[[ SUPPLIED RECORDS open ]]

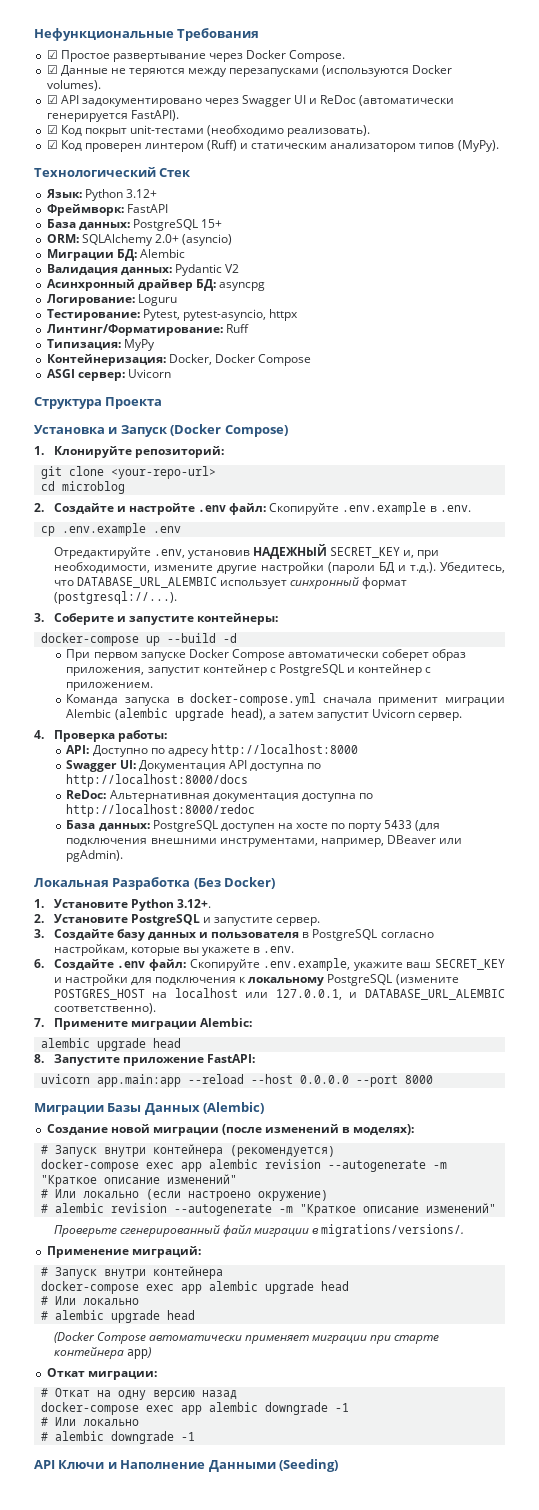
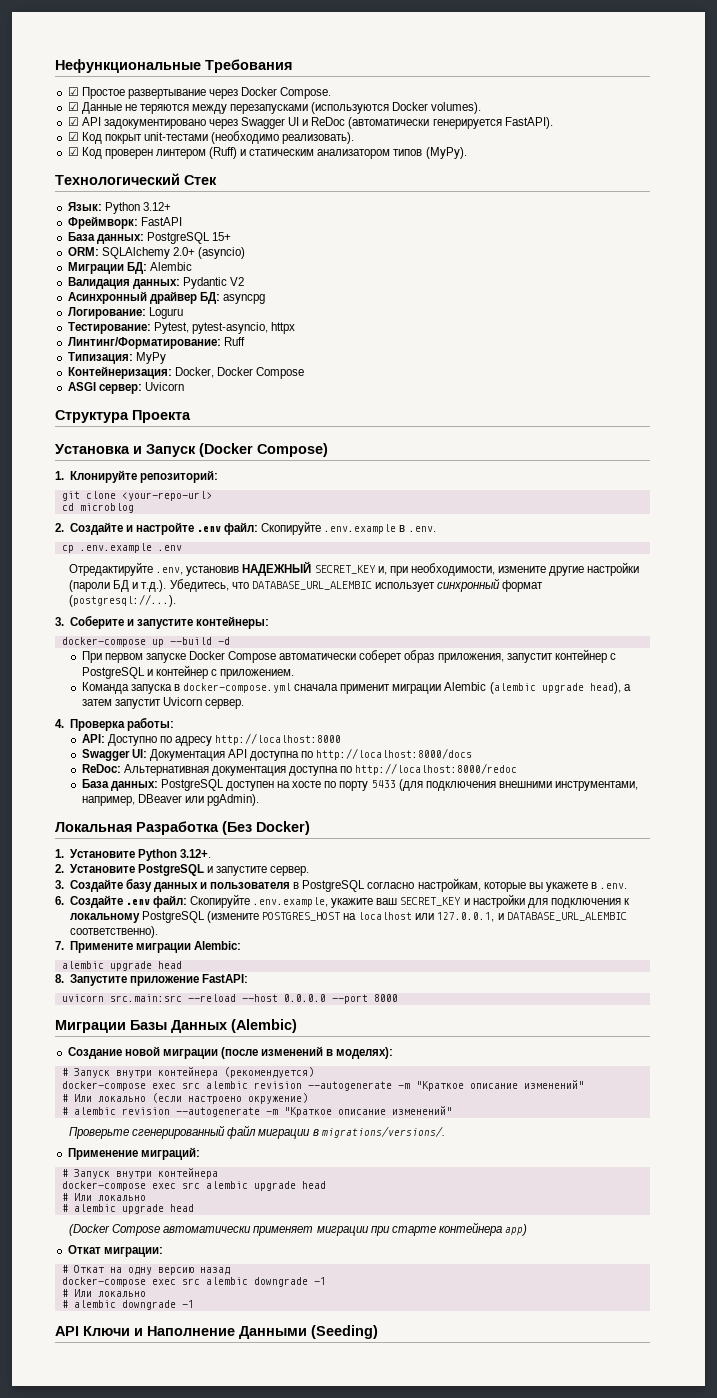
- uvicorn app.main:app --reload --host 0.0.0.0 --port 8000
+ uvicorn src.main:src --reload --host 0.0.0.0 --port 8000
- docker-compose exec app alembic revision --autogenerate -m "Краткое описание изменений"
+ docker-compose exec src alembic revision --autogenerate -m "Краткое описание изменений"
- docker-compose exec app alembic upgrade head
+ docker-compose exec src alembic upgrade head
- docker-compose exec app alembic downgrade -1
+ docker-compose exec src alembic downgrade -1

[[ SUPPLIED RECORDS closed ]]

- **EXERCISE AIM**
A word-for-word copy of the listing is needed. It must not include the pictures.

- **TASK ANSWER**
- uvicorn app.main:app --reload --host 0.0.0.0 --port 8000
+ uvicorn src.main:src --reload --host 0.0.0.0 --port 8000
- docker-compose exec app alembic revision --autogenerate -m "Краткое описание изменений"
+ docker-compose exec src alembic revision --autogenerate -m "Краткое описание изменений"
- docker-compose exec app alembic upgrade head
+ docker-compose exec src alembic upgrade head
- docker-compose exec app alembic downgrade -1
+ docker-compose exec src alembic downgrade -1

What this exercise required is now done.